Set down the entries again word for word, without any of the images.

[Records from a data source]

'''

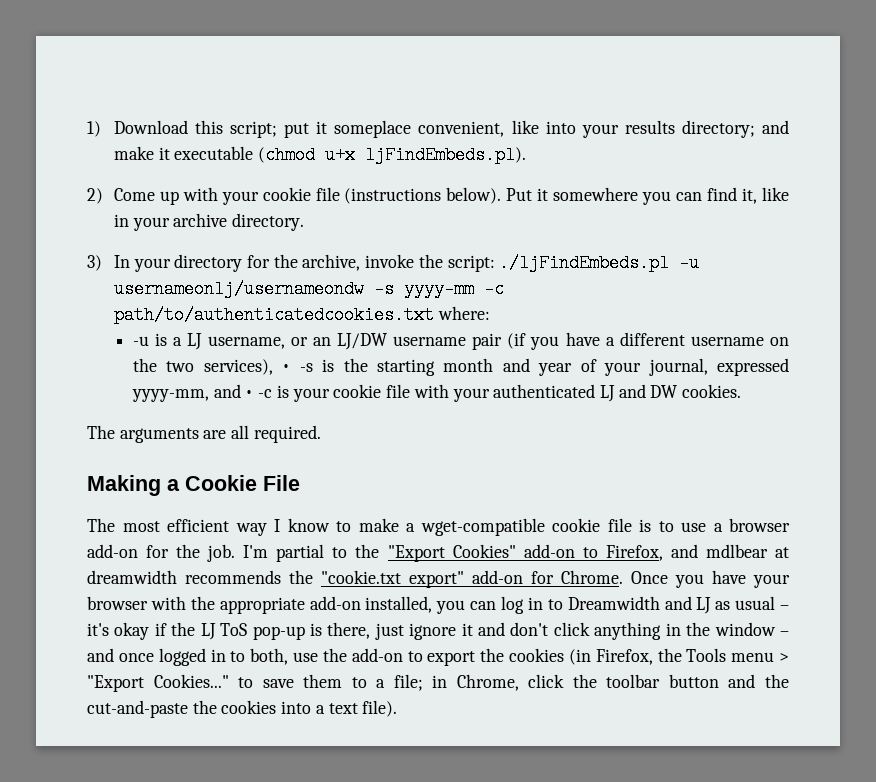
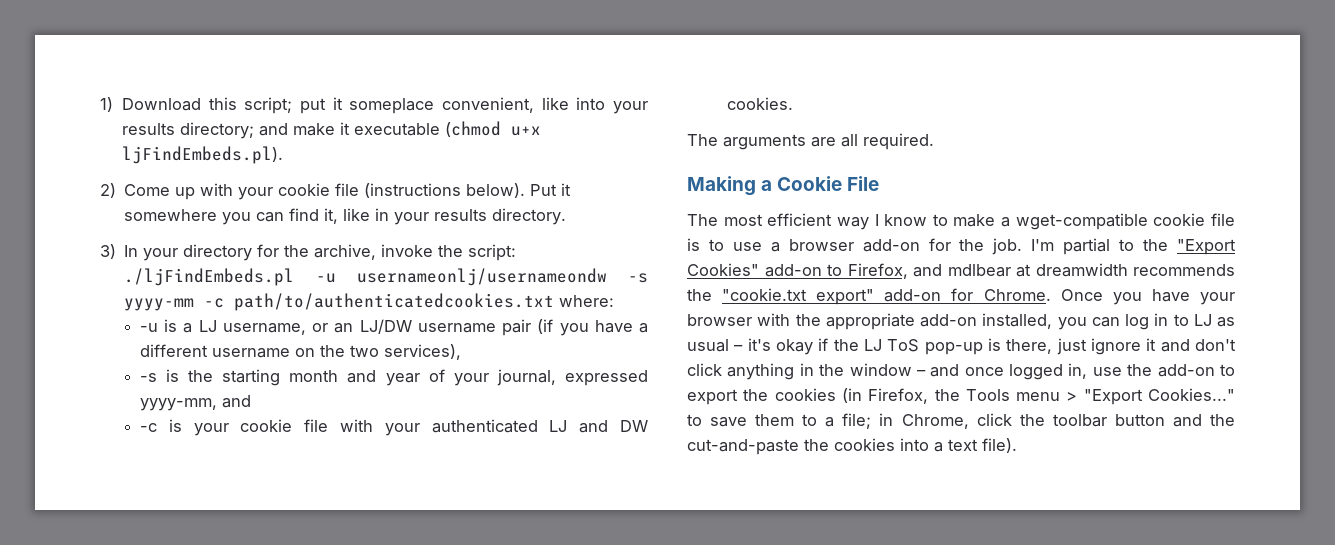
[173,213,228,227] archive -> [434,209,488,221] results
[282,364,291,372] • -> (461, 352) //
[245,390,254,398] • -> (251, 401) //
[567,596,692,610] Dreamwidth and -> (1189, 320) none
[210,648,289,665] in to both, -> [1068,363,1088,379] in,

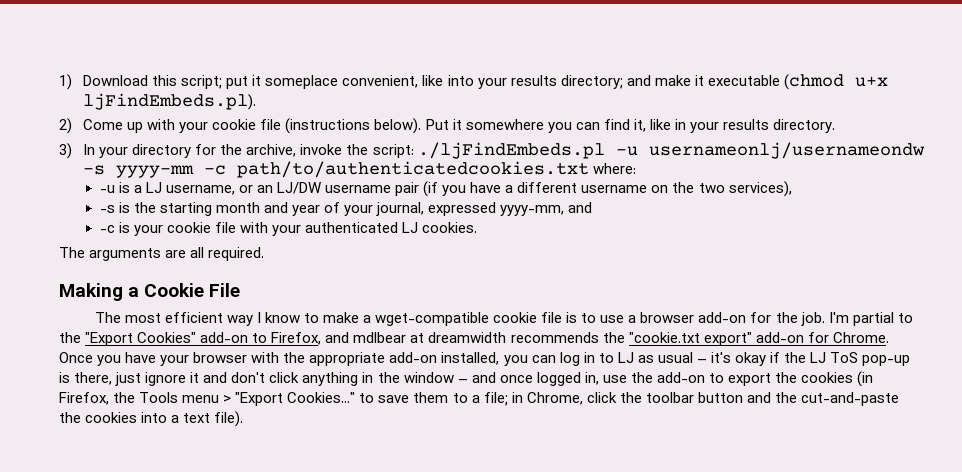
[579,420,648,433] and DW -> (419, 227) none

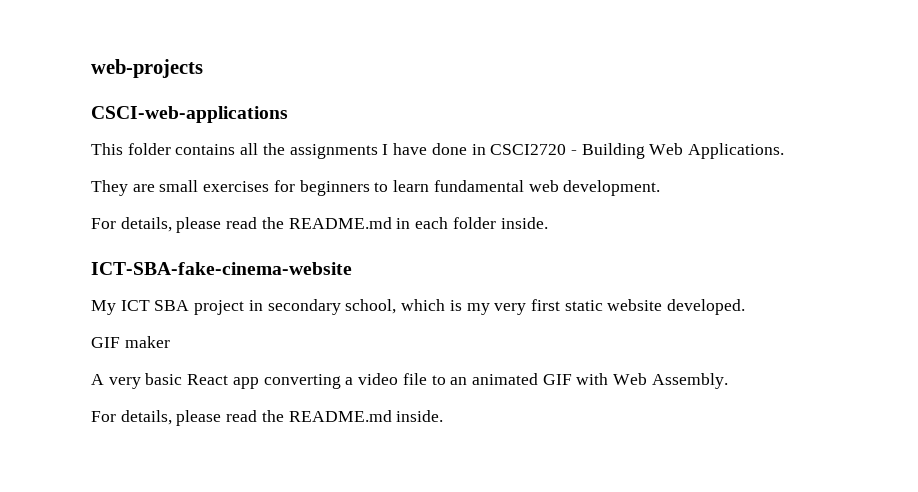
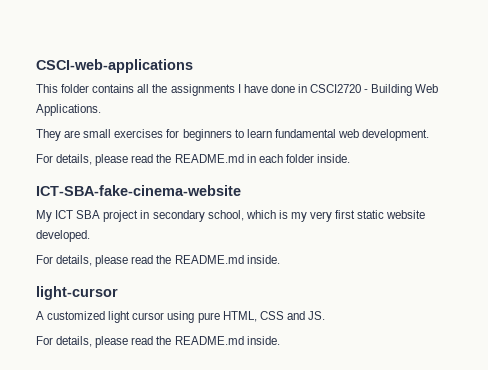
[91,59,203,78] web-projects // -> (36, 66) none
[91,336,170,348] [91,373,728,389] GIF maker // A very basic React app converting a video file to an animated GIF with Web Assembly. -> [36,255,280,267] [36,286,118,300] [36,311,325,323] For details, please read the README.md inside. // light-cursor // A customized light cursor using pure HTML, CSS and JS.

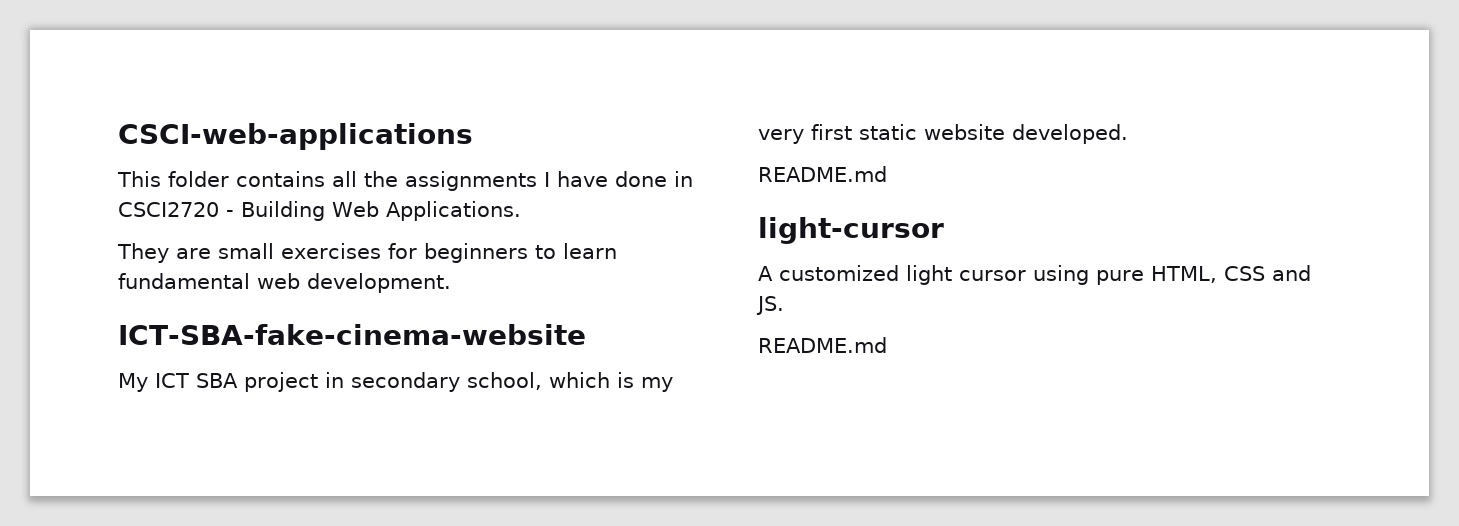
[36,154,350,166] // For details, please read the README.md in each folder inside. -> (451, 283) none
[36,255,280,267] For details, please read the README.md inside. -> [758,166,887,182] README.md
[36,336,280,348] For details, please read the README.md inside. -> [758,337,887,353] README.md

'''

- [Solution to the problem]
[173,213,228,227] archive -> [434,209,488,221] results
[282,364,291,372] • -> (461, 352) //
[245,390,254,398] • -> (251, 401) //
[567,596,692,610] Dreamwidth and -> (1189, 320) none
[210,648,289,665] in to both, -> [1068,363,1088,379] in,

[579,420,648,433] and DW -> (419, 227) none

[91,59,203,78] web-projects // -> (36, 66) none
[91,336,170,348] [91,373,728,389] GIF maker // A very basic React app converting a video file to an animated GIF with Web Assembly. -> [36,255,280,267] [36,286,118,300] [36,311,325,323] For details, please read the README.md inside. // light-cursor // A customized light cursor using pure HTML, CSS and JS.

[36,154,350,166] // For details, please read the README.md in each folder inside. -> (451, 283) none
[36,255,280,267] For details, please read the README.md inside. -> [758,166,887,182] README.md
[36,336,280,348] For details, please read the README.md inside. -> [758,337,887,353] README.md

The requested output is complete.